── Records for the task

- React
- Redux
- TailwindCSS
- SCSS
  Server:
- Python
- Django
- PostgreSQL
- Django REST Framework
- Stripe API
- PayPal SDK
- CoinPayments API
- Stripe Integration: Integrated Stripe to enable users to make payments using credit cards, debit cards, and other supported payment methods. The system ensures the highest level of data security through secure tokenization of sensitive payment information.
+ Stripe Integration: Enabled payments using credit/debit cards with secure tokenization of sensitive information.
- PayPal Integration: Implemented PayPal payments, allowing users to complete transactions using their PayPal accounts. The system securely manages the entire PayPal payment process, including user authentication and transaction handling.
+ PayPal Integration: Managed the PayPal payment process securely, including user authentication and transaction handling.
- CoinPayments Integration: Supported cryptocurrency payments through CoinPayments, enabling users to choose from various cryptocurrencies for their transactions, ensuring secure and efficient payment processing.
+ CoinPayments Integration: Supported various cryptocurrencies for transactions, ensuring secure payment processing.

────
── Records for the task

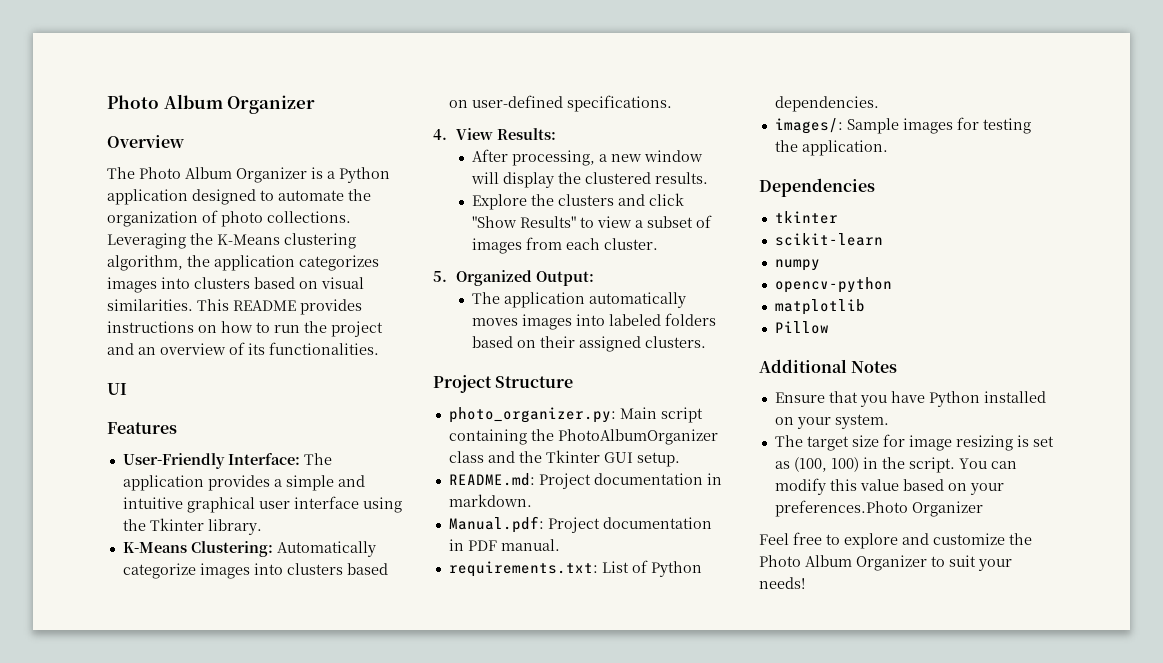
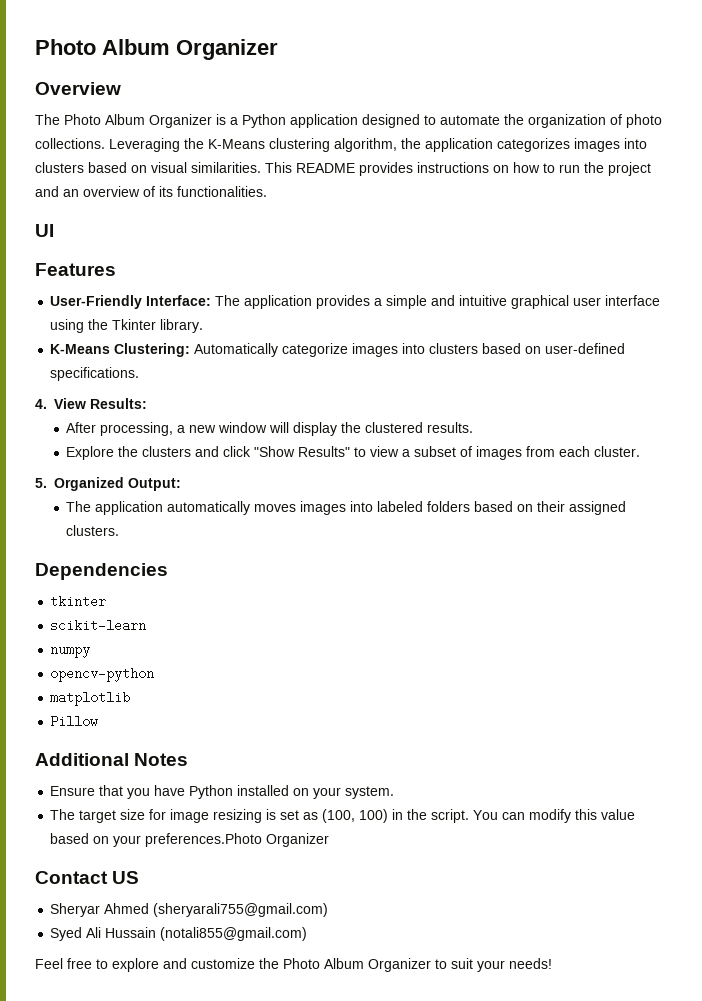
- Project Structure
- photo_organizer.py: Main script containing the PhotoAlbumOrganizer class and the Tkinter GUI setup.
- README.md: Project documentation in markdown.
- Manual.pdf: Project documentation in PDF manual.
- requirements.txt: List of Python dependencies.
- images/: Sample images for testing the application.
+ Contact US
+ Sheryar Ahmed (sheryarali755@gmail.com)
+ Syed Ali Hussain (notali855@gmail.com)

────

What you will do
Lines with "ensuring": return each one from the data above.

Result of this exercise
- CoinPayments Integration: Supported cryptocurrency payments through CoinPayments, enabling users to choose from various cryptocurrencies for their transactions, ensuring secure and efficient payment processing.
+ CoinPayments Integration: Supported various cryptocurrencies for transactions, ensuring secure payment processing.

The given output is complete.